[DIRECTIONS FOR THIS TASK] The records should be written out in full, with nothing altered.

[DATA FOR PROCESSING]
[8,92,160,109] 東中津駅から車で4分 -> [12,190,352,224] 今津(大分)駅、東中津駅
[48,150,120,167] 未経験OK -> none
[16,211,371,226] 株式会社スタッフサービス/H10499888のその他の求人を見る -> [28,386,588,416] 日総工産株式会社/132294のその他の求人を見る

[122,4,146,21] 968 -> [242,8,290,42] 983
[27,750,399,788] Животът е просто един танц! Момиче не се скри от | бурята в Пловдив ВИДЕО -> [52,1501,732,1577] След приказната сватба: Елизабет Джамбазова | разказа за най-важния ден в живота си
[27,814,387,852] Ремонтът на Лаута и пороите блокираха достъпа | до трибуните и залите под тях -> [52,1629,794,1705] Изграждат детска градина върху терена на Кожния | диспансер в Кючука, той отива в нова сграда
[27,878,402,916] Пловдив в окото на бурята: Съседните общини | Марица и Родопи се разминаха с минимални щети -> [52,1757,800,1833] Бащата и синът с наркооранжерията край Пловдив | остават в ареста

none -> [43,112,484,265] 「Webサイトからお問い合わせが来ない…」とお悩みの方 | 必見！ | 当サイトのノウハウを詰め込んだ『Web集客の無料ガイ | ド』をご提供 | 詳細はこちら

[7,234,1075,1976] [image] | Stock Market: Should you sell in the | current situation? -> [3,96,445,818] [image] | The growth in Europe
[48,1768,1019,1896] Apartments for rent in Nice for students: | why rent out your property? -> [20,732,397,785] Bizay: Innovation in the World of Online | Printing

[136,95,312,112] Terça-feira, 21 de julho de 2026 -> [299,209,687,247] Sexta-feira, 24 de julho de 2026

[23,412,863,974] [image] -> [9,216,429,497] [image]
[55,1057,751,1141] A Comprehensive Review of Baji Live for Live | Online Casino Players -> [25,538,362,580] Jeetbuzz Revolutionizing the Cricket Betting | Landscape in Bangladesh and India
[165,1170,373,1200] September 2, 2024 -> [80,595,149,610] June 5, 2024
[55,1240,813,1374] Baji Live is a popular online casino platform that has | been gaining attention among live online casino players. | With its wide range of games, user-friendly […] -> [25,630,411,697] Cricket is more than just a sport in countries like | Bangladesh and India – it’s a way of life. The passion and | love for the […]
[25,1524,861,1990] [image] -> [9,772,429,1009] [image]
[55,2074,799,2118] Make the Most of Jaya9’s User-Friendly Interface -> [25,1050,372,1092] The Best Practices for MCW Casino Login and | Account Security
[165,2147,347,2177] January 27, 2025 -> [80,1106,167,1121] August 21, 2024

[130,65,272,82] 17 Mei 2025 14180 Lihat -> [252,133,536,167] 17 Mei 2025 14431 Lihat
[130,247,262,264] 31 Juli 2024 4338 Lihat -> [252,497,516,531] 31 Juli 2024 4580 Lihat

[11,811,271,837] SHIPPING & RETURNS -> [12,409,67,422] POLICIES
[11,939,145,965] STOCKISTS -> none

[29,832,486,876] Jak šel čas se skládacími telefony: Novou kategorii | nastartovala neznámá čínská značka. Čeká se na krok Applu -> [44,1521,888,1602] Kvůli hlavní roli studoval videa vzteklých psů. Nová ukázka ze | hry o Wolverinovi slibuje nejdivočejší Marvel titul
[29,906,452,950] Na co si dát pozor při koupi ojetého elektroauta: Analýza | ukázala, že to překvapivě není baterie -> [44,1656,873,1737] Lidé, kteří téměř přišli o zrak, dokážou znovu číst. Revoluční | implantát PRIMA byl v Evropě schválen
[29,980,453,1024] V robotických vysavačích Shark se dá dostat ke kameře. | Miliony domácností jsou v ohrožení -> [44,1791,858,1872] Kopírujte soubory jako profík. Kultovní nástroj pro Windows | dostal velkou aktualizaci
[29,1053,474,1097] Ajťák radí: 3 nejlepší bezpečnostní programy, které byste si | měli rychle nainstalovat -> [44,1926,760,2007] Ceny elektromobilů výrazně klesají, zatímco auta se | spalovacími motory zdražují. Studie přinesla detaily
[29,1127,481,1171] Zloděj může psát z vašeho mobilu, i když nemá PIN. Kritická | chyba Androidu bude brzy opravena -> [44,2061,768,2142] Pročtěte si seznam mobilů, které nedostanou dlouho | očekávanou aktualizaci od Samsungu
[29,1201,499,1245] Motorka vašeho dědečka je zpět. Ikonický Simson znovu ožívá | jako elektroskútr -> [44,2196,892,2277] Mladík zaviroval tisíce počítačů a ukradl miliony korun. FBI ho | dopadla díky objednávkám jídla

[ANSWER BOX]
[8,92,160,109] 東中津駅から車で4分 -> [12,190,352,224] 今津(大分)駅、東中津駅
[48,150,120,167] 未経験OK -> none
[16,211,371,226] 株式会社スタッフサービス/H10499888のその他の求人を見る -> [28,386,588,416] 日総工産株式会社/132294のその他の求人を見る

[122,4,146,21] 968 -> [242,8,290,42] 983
[27,750,399,788] Животът е просто един танц! Момиче не се скри от | бурята в Пловдив ВИДЕО -> [52,1501,732,1577] След приказната сватба: Елизабет Джамбазова | разказа за най-важния ден в живота си
[27,814,387,852] Ремонтът на Лаута и пороите блокираха достъпа | до трибуните и залите под тях -> [52,1629,794,1705] Изграждат детска градина върху терена на Кожния | диспансер в Кючука, той отива в нова сграда
[27,878,402,916] Пловдив в окото на бурята: Съседните общини | Марица и Родопи се разминаха с минимални щети -> [52,1757,800,1833] Бащата и синът с наркооранжерията край Пловдив | остават в ареста

none -> [43,112,484,265] 「Webサイトからお問い合わせが来ない…」とお悩みの方 | 必見！ | 当サイトのノウハウを詰め込んだ『Web集客の無料ガイ | ド』をご提供 | 詳細はこちら

[7,234,1075,1976] [image] | Stock Market: Should you sell in the | current situation? -> [3,96,445,818] [image] | The growth in Europe
[48,1768,1019,1896] Apartments for rent in Nice for students: | why rent out your property? -> [20,732,397,785] Bizay: Innovation in the World of Online | Printing

[136,95,312,112] Terça-feira, 21 de julho de 2026 -> [299,209,687,247] Sexta-feira, 24 de julho de 2026

[23,412,863,974] [image] -> [9,216,429,497] [image]
[55,1057,751,1141] A Comprehensive Review of Baji Live for Live | Online Casino Players -> [25,538,362,580] Jeetbuzz Revolutionizing the Cricket Betting | Landscape in Bangladesh and India
[165,1170,373,1200] September 2, 2024 -> [80,595,149,610] June 5, 2024
[55,1240,813,1374] Baji Live is a popular online casino platform that has | been gaining attention among live online casino players. | With its wide range of games, user-friendly […] -> [25,630,411,697] Cricket is more than just a sport in countries like | Bangladesh and India – it’s a way of life. The passion and | love for the […]
[25,1524,861,1990] [image] -> [9,772,429,1009] [image]
[55,2074,799,2118] Make the Most of Jaya9’s User-Friendly Interface -> [25,1050,372,1092] The Best Practices for MCW Casino Login and | Account Security
[165,2147,347,2177] January 27, 2025 -> [80,1106,167,1121] August 21, 2024

[130,65,272,82] 17 Mei 2025 14180 Lihat -> [252,133,536,167] 17 Mei 2025 14431 Lihat
[130,247,262,264] 31 Juli 2024 4338 Lihat -> [252,497,516,531] 31 Juli 2024 4580 Lihat

[11,811,271,837] SHIPPING & RETURNS -> [12,409,67,422] POLICIES
[11,939,145,965] STOCKISTS -> none

[29,832,486,876] Jak šel čas se skládacími telefony: Novou kategorii | nastartovala neznámá čínská značka. Čeká se na krok Applu -> [44,1521,888,1602] Kvůli hlavní roli studoval videa vzteklých psů. Nová ukázka ze | hry o Wolverinovi slibuje nejdivočejší Marvel titul
[29,906,452,950] Na co si dát pozor při koupi ojetého elektroauta: Analýza | ukázala, že to překvapivě není baterie -> [44,1656,873,1737] Lidé, kteří téměř přišli o zrak, dokážou znovu číst. Revoluční | implantát PRIMA byl v Evropě schválen
[29,980,453,1024] V robotických vysavačích Shark se dá dostat ke kameře. | Miliony domácností jsou v ohrožení -> [44,1791,858,1872] Kopírujte soubory jako profík. Kultovní nástroj pro Windows | dostal velkou aktualizaci
[29,1053,474,1097] Ajťák radí: 3 nejlepší bezpečnostní programy, které byste si | měli rychle nainstalovat -> [44,1926,760,2007] Ceny elektromobilů výrazně klesají, zatímco auta se | spalovacími motory zdražují. Studie přinesla detaily
[29,1127,481,1171] Zloděj může psát z vašeho mobilu, i když nemá PIN. Kritická | chyba Androidu bude brzy opravena -> [44,2061,768,2142] Pročtěte si seznam mobilů, které nedostanou dlouho | očekávanou aktualizaci od Samsungu
[29,1201,499,1245] Motorka vašeho dědečka je zpět. Ikonický Simson znovu ožívá | jako elektroskútr -> [44,2196,892,2277] Mladík zaviroval tisíce počítačů a ukradl miliony korun. FBI ho | dopadla díky objednávkám jídla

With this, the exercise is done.